My father, though generous and kind was a perfectionist. No one is really perfect, but he wanted us to believe he was and he expected it of others. Hard to please. He was in his late 80s before he told me he was proud of me which came as a complete and utter surprise. So much that all I could say in response was that I was proud of him, too.

So for many years this high bar was the source of a lot of frustration.

My ex-father-in-law I can recall often said, “don’t do as I do, do as I say do.” Though he was one of the most humble men I have ever met.

I have learned many things. Just watch as a dog struggles to dislodge a rawhide chip or some other much-wanted morsel from under something. Until all efforts are exhausted they will go at this with persistence showing no anger or impatience.

So this week my two rescue dogs, Lily and Lulu and I were finishing our long walk when I threw a stick for Lily, a favorite game of hers. As she turned to go after it she yelped and came limping back, her left hind leg dangling uselessly. Not far from the car I helped Lily into the backseat praying the whole way home it was not her ACL.

It was.

Her vet scheduled her surgery for January 8 and sent us home with two prescriptions for pain.

She occasionally looks up at me with her “Walkies?” face and I sit by her and pet her soft fur and explain we can go for walkies but not today. In nature the injured, sick and aging are often left behind their pack. I reassure her that she is still loved and she will be ok.

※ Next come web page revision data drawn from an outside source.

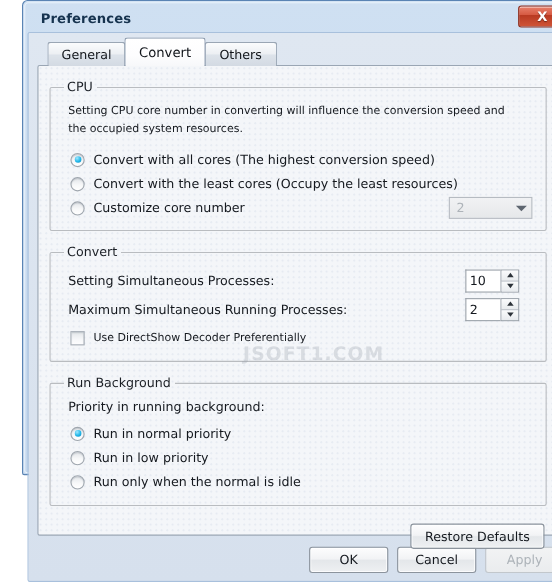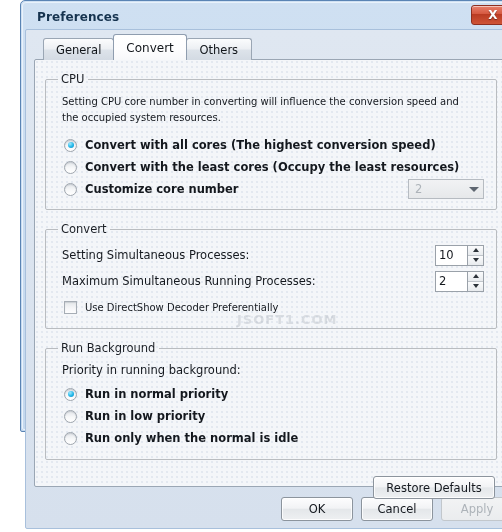"Convert with all cores (The" .radio-row { font-weight: bold -> none }
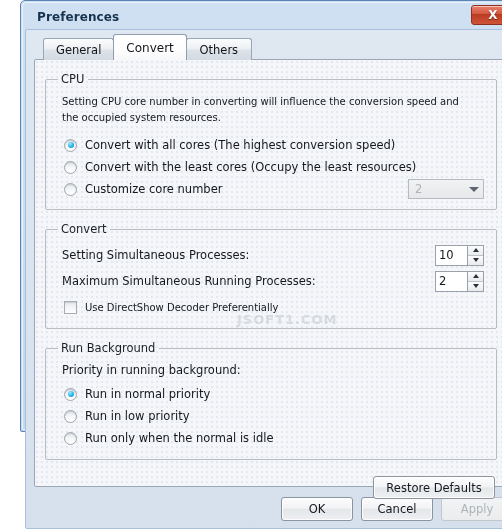"10" .spinner { right: 2px -> 14px }
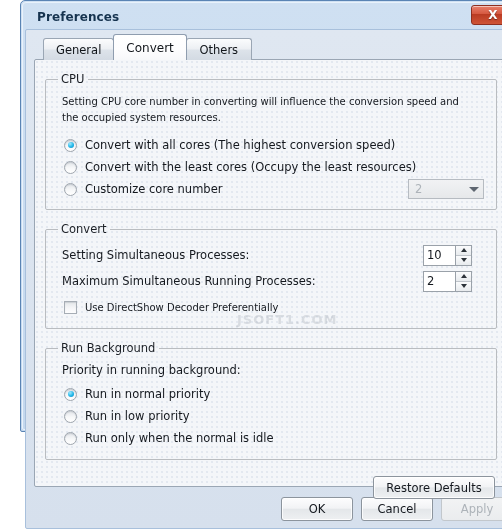"JSOFT1.COM" .watermark { font-size: 13px -> 17px; left: 202px -> 186px }
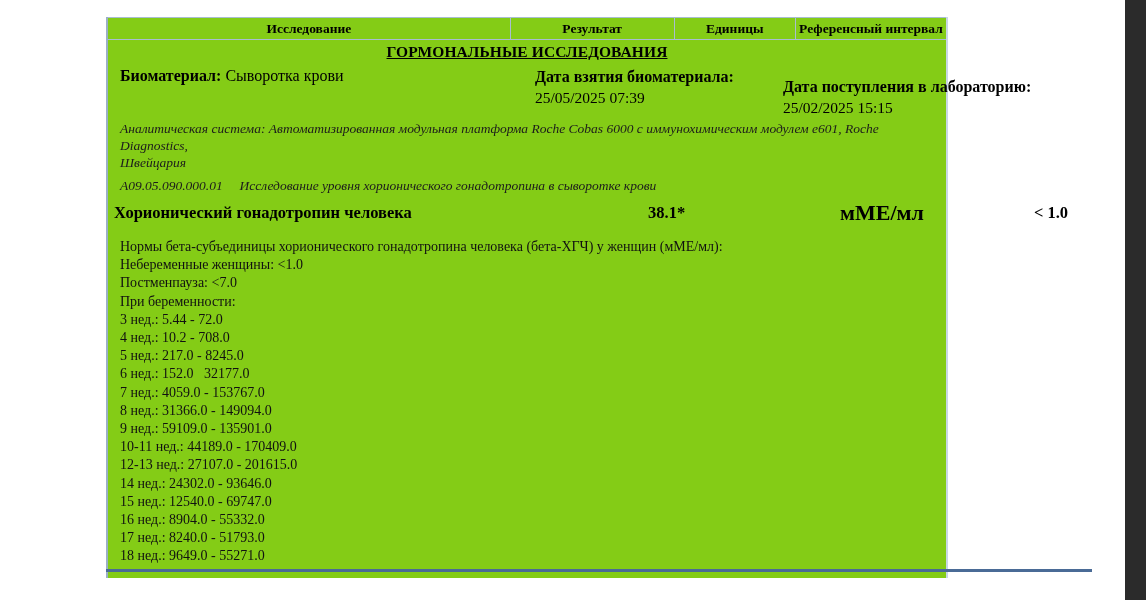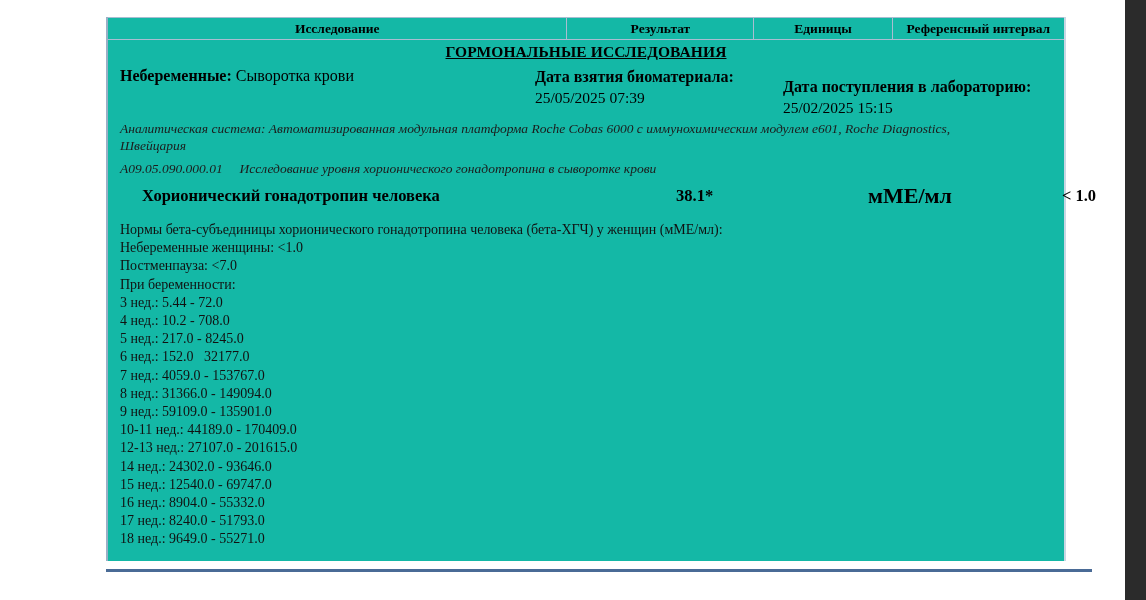"Исследование" #document-page { background: #14b8a6 -> #84cc16; width: 960px -> 842px }
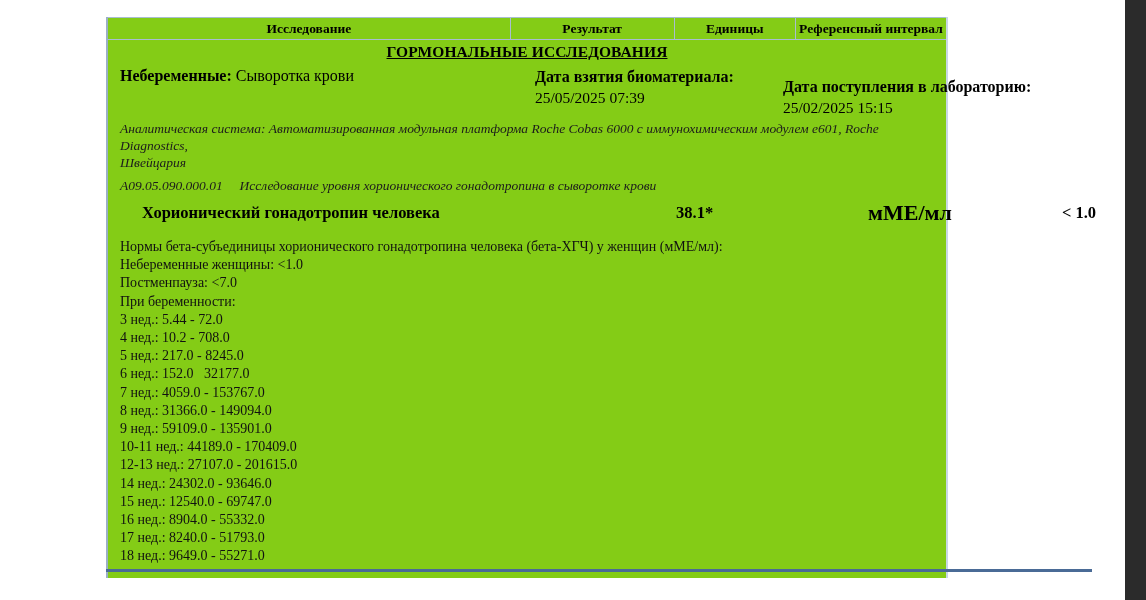"Небеременные:" span.bold-label { text: Небеременные -> Биоматериал }
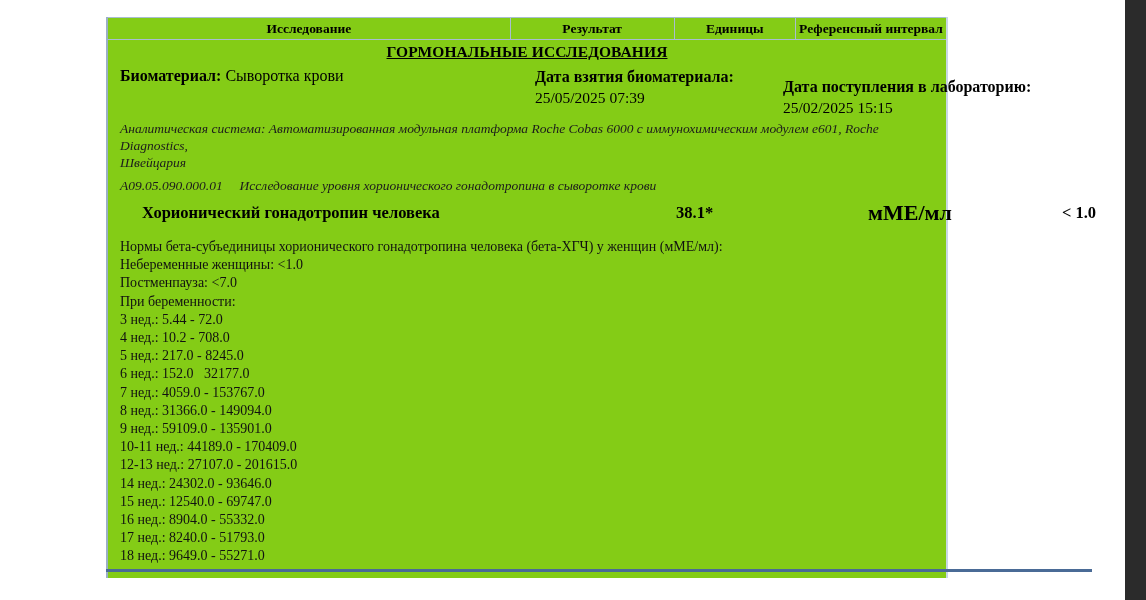"Хорионический гонадотропин человека" #result-row { margin-left: 28px -> none }
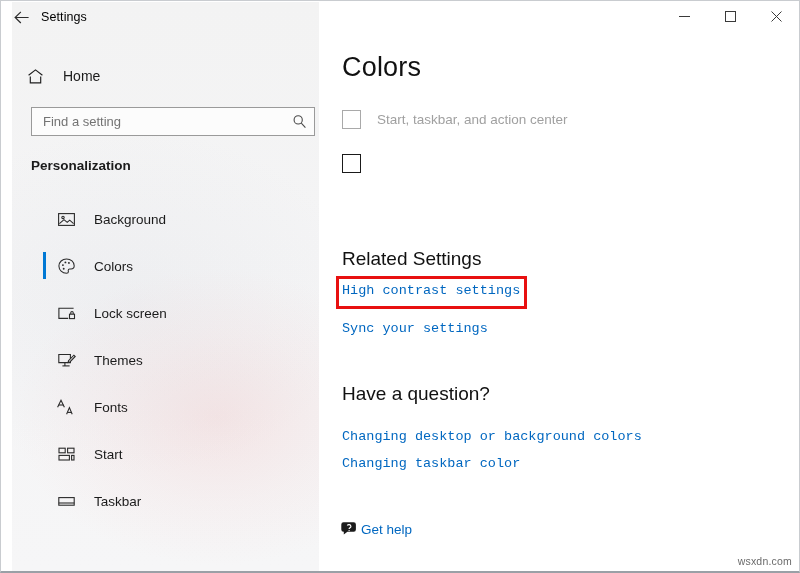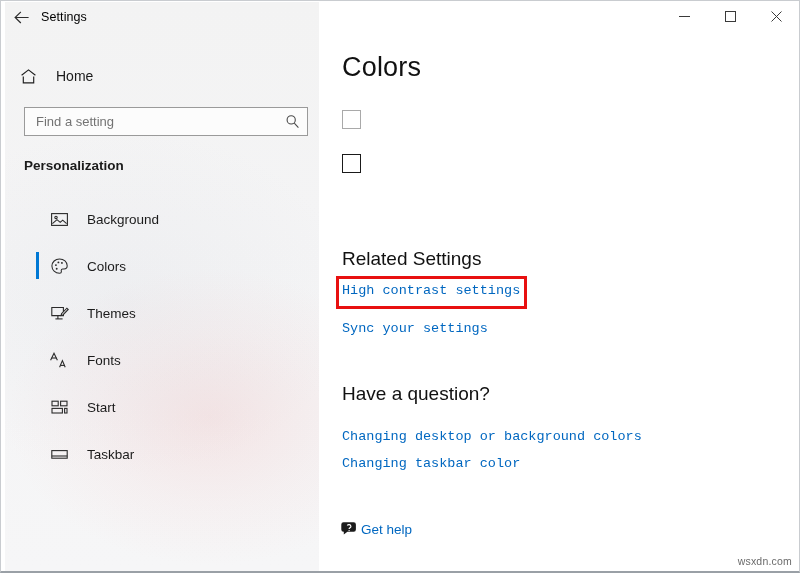"Home" .sidebar { left: 4px -> 11px }
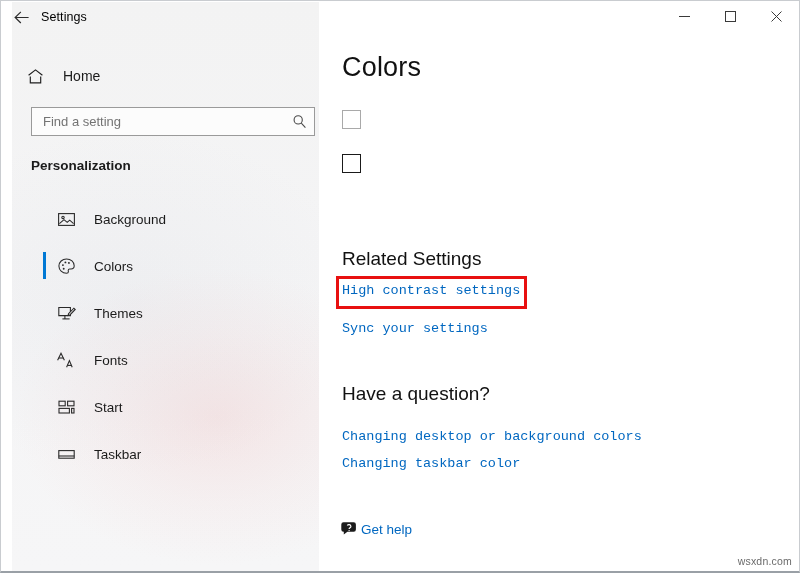"Start, taskbar, and action center" span.check-label { html: none -> <span>Start, taskbar, and action center</span> }
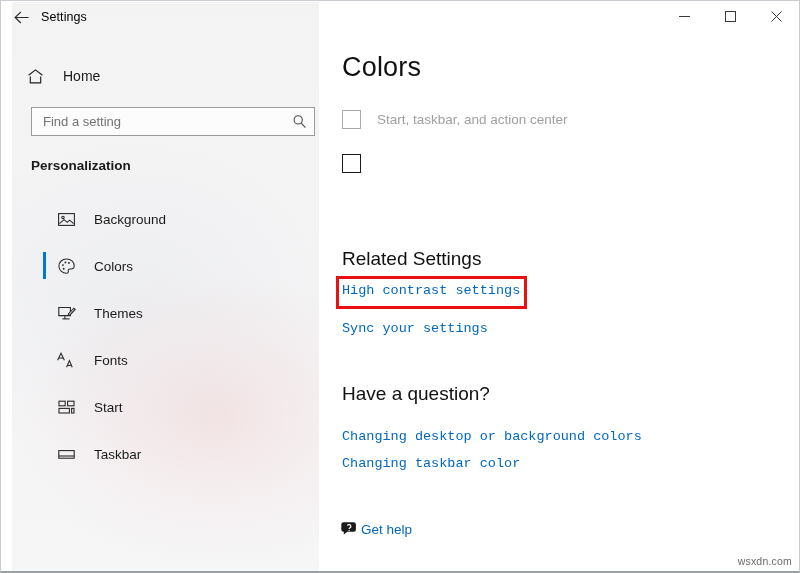"Lock screen" div.nav-item { html: none -> <div> <div> <svg> <path></path> <rect></rect> <path></path> </svg> </div> <div>Lock screen</div> </div> }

When we go outside I have learned to walk more slowly so as not to rush Lily. I notice things. I can feel tension drain away. I feel more rested. I am more present with Lily, with myself, the air.

IMG_0810.JPGMarquise Amaryllis that I noticed blooming this week

I am realizing that even though I have been retired for over 10 years I need to slow down more. Like Lily I can no longer push myself as I once did, or I shouldn’t.

I have 4 steps onto my front porch. Lily can manage getting down much better than she can climb. So I help her as she steps up each step one at a time. How many times I have cried out to God when I find myself in a mess or situation that leaves me helpless.

And each time He has shown me the way.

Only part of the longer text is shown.